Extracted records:
- - - - -
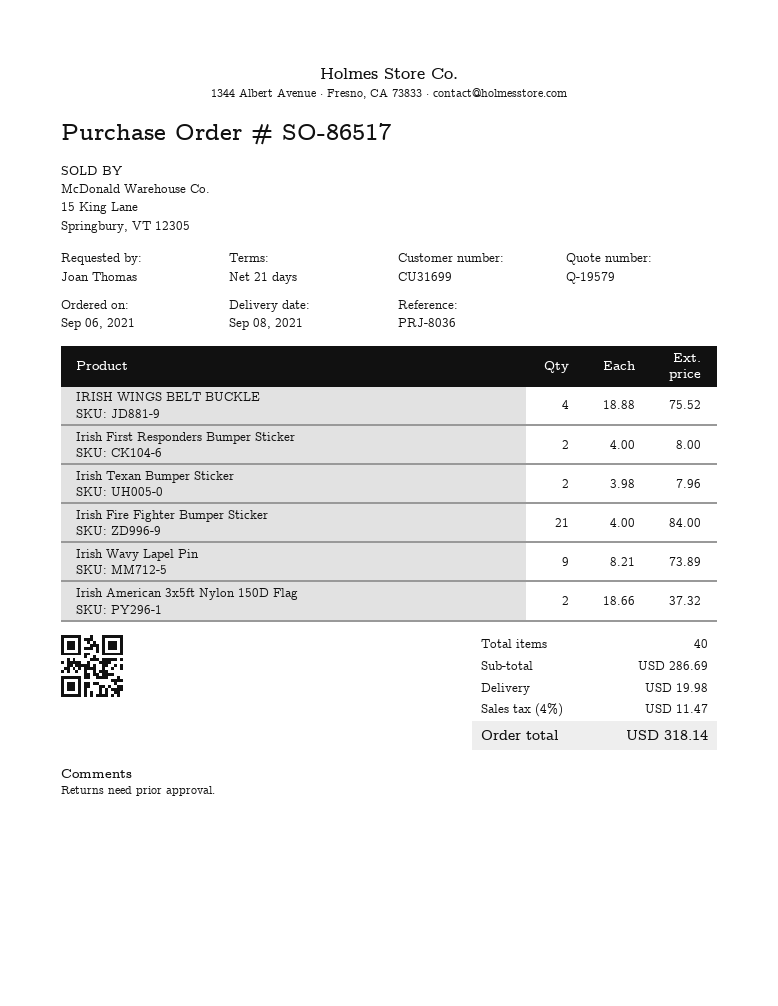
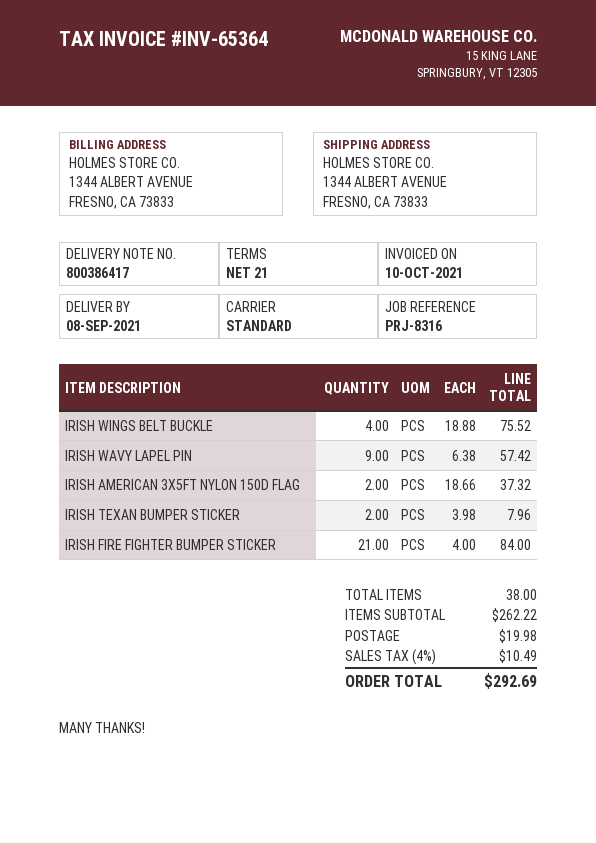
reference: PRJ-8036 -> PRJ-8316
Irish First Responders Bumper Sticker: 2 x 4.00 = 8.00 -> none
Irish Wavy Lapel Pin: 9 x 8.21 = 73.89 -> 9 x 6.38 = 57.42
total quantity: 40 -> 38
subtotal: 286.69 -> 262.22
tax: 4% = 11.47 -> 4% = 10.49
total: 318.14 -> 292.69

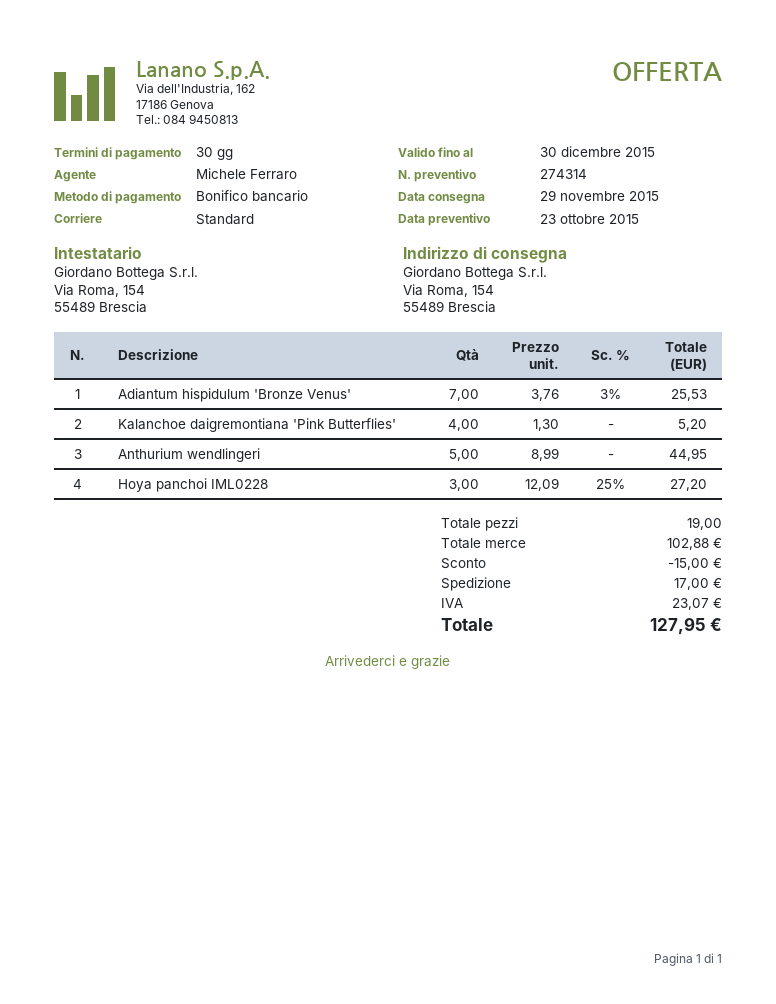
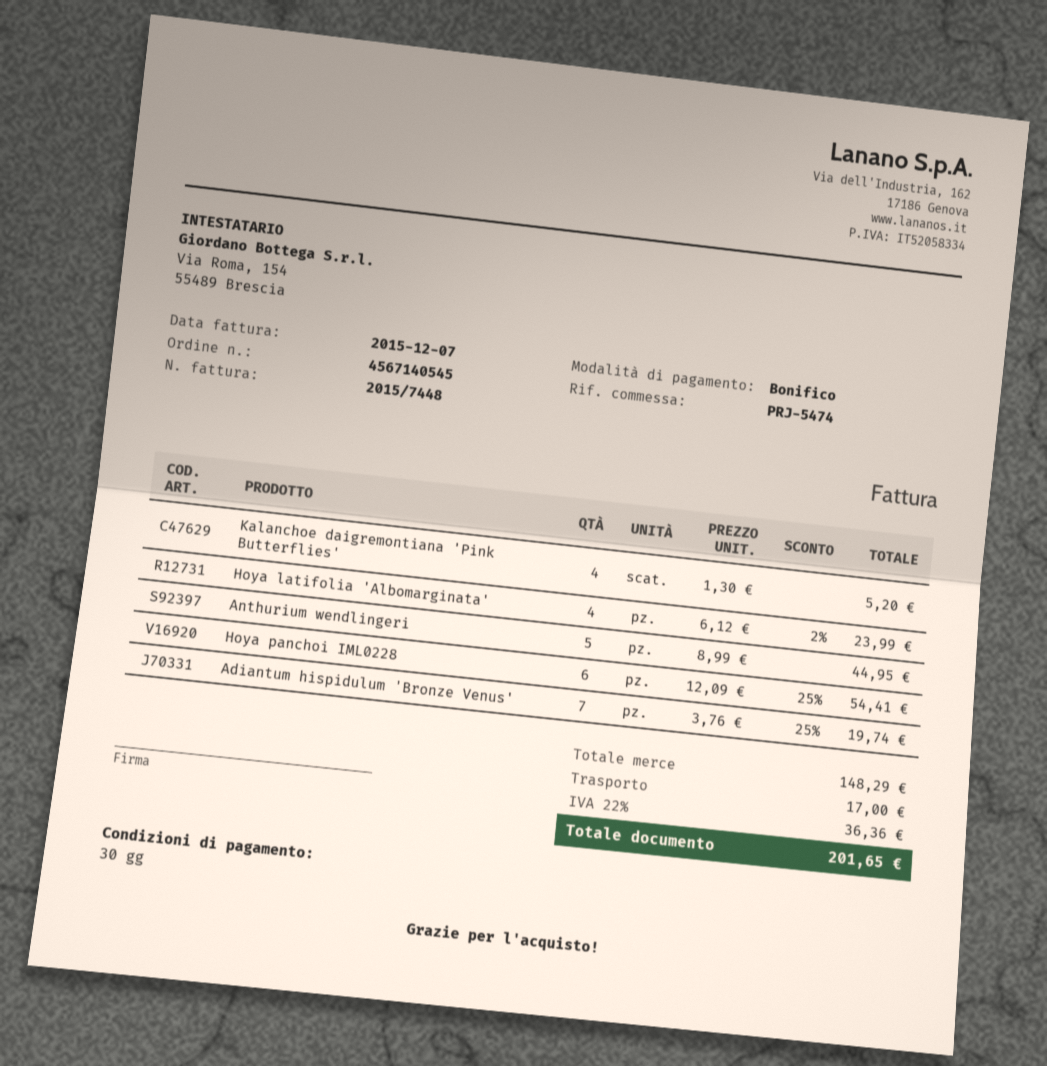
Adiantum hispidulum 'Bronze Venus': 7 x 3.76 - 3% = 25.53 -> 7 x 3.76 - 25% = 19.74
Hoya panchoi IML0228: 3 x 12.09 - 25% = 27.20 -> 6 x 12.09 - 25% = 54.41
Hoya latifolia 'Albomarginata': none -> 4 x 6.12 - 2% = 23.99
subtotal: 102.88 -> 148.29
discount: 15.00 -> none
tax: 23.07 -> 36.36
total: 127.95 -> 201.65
- - - - -
→ **Exercise prompt**
Please quote exactly the lines from the one containing "discount: 15.00 -> none" through the last line of the records above, both included, and nothing else.

→ **Exercise response**
discount: 15.00 -> none
tax: 23.07 -> 36.36
total: 127.95 -> 201.65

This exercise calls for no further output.